» **ACTION ITEM**: Your copy should match the records exactly, except that it contains no pictures.

Content revision data:
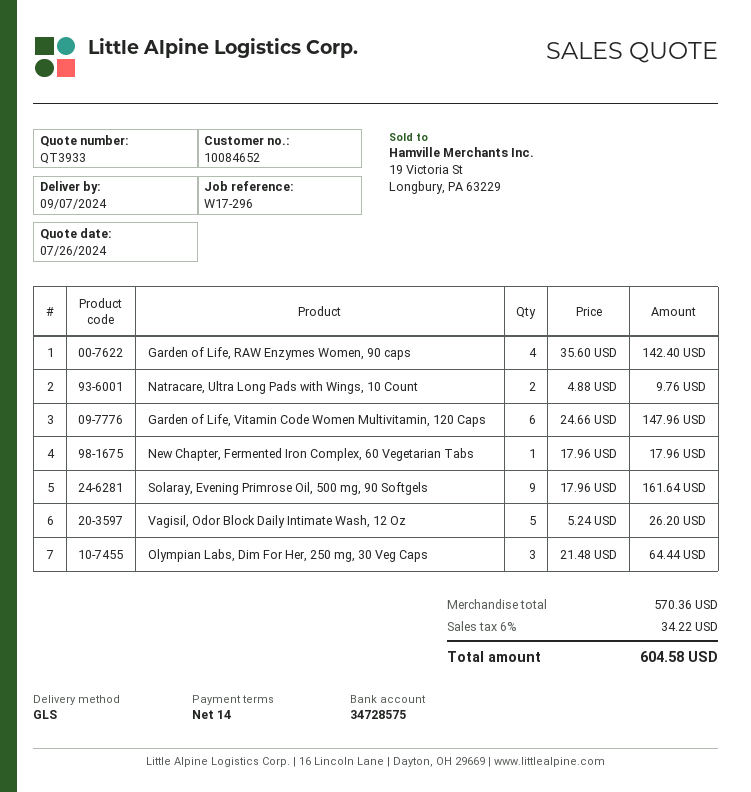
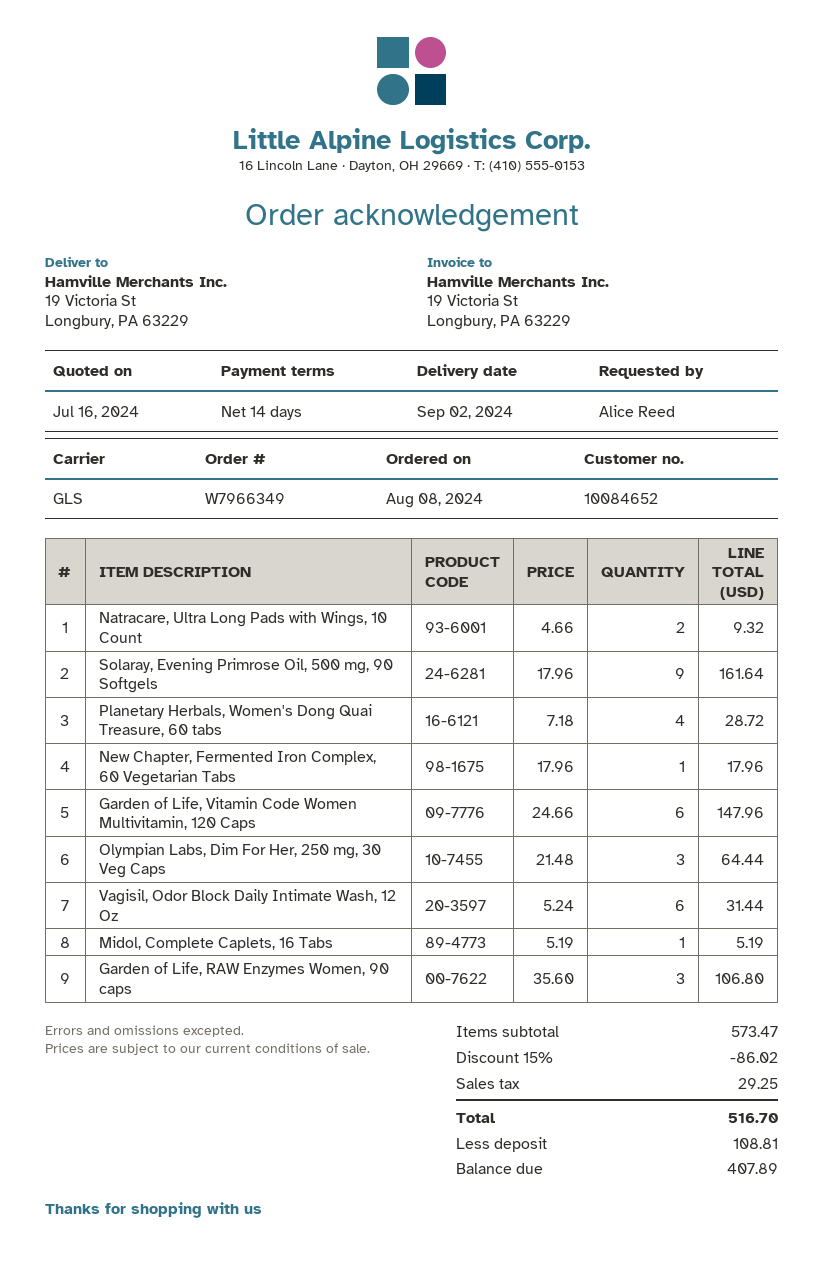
quote date: 2024-07-26 -> 2024-07-16
delivery date: 2024-09-07 -> 2024-09-02
Garden of Life, RAW Enzymes Women, 90 caps: 4 x 35.60 = 142.40 -> 3 x 35.60 = 106.80
Natracare, Ultra Long Pads with Wings, 10 Count: 2 x 4.88 = 9.76 -> 2 x 4.66 = 9.32
Vagisil, Odor Block Daily Intimate Wash, 12 Oz: 5 x 5.24 = 26.20 -> 6 x 5.24 = 31.44
Planetary Herbals, Women's Dong Quai Treasure, 60 tabs: none -> 4 x 7.18 = 28.72
Midol, Complete Caplets, 16 Tabs: none -> 1 x 5.19 = 5.19
subtotal: 570.36 -> 573.47
discount: none -> 15% = 86.02
tax: 34.22 -> 29.25
total: 604.58 -> 516.70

» **ANSWER SPACE**:
quote date: 2024-07-26 -> 2024-07-16
delivery date: 2024-09-07 -> 2024-09-02
Garden of Life, RAW Enzymes Women, 90 caps: 4 x 35.60 = 142.40 -> 3 x 35.60 = 106.80
Natracare, Ultra Long Pads with Wings, 10 Count: 2 x 4.88 = 9.76 -> 2 x 4.66 = 9.32
Vagisil, Odor Block Daily Intimate Wash, 12 Oz: 5 x 5.24 = 26.20 -> 6 x 5.24 = 31.44
Planetary Herbals, Women's Dong Quai Treasure, 60 tabs: none -> 4 x 7.18 = 28.72
Midol, Complete Caplets, 16 Tabs: none -> 1 x 5.19 = 5.19
subtotal: 570.36 -> 573.47
discount: none -> 15% = 86.02
tax: 34.22 -> 29.25
total: 604.58 -> 516.70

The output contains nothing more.